The invention provides a zinc-magnesium-aluminum plated steel plate with excellent blackening resistance and adhesive property and a preparation method thereof, wherein a zinc-magnesium-aluminum plated steel plate comprises the following components in percentage by mass: 0.1 to 6.0 percent of AlAl, 0.1 to 4.0 percent of Mg0, and the balance of Zn and inevitable impurities. The chemical conversion layer comprises zinc salt of organic carboxylic acid with 6 and less than 6 carbon atoms; compared with the prior art, the zinc-magnesium-aluminum plated steel plate provided by the invention has excellent blackening resistance and adhesion performance.

Description

Zinc-magnesium-aluminum plated steel plate with excellent blackening resistance and adhesive property and preparation method thereof
Technical Field
The invention belongs to the field of zinc-magnesium-aluminum coated steel plates, and particularly relates to a zinc-magnesium-aluminum coated steel plate with excellent blackening resistance and adhesive property and a preparation method thereof.
Background
The hot-dip Zn-Al-Mg alloy plating plate is expected to replace a pure zinc plating plate to be applied in the field of automobile and household appliance manufacturing due to good corrosion resistance and low friction coefficient.
However, a more prominent problem with hot-dip Zn-Al-Mg alloy plated sheets is that blackening is easily generated.
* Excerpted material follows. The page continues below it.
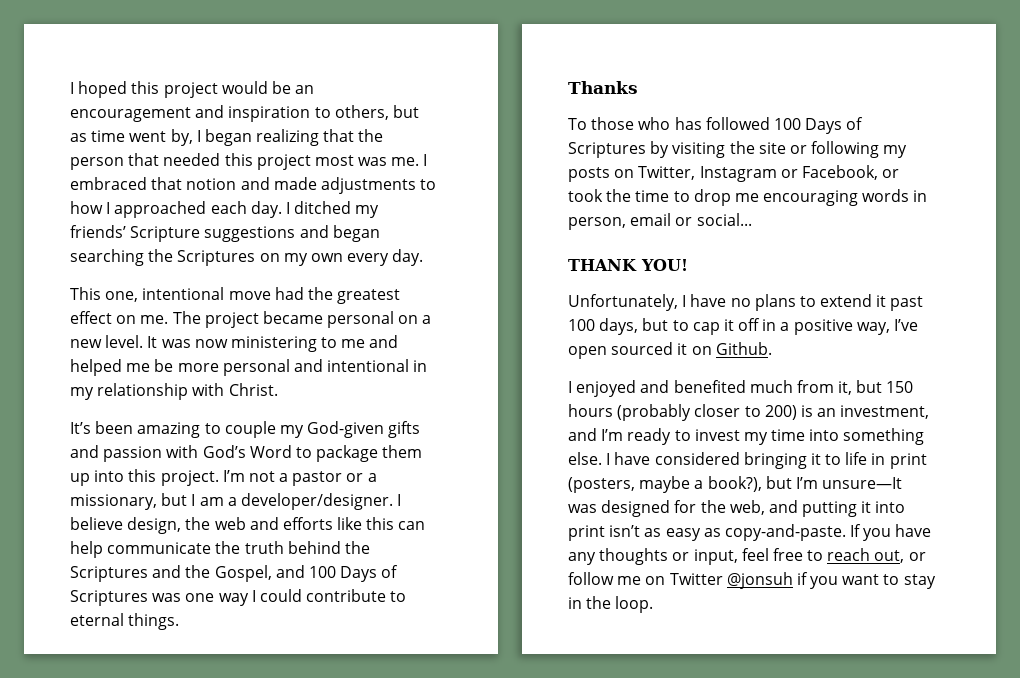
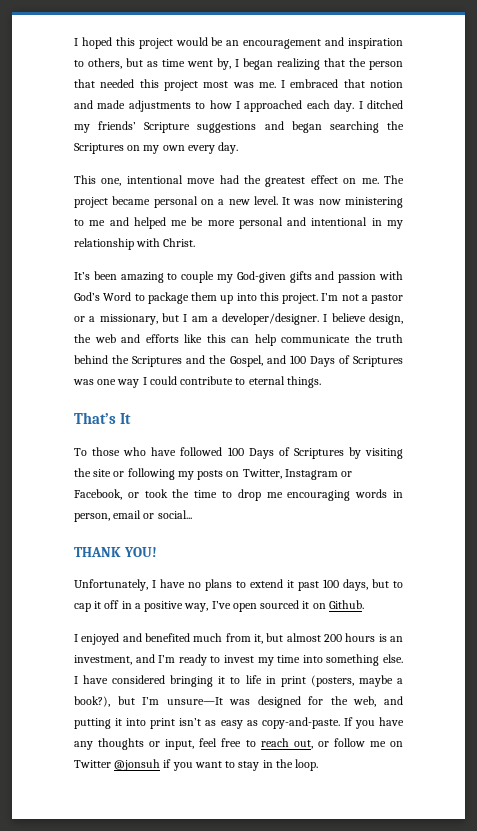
[568,81,638,94] Thanks -> [74,412,132,424] That’s It
[674,117,702,130] has -> [151,447,177,456] have
[886,381,914,393] [568,404,797,421] 150 hours (probably closer to 200) -> [286,633,376,642] almost 200 hours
At present, there are several prior arts aiming at solving the problem that a hot-dip Zn-Al-Mg alloy plating plate is easily blackened.
The patent with the application number of 201911008703.8, which is published in 1 month and 31 days of 2020, discloses a blackening-resistant zinc-aluminum magnesium plated steel plate and a preparation method thereof, wherein the blackening-resistant zinc-aluminum magnesium plated steel plate comprises a steel substrate and a zinc-aluminum magnesium plated layer, and the zinc-aluminum magnesium plated layer comprises the following chemical components in percentage by weight: 0.2-1.5% of Mg, and the balance of Zn, al and inevitable impurity elements, said surface treatment comprising immersing the steel sheet in NaHCO 3 Surface treatment is carried out in alkaline solution. However, naHCO 3 The method is an unstable solution, has certain difficulty in stabilizing industrial production, and is not beneficial to industrial production because the soaking time of the scheme is as long as 10 min.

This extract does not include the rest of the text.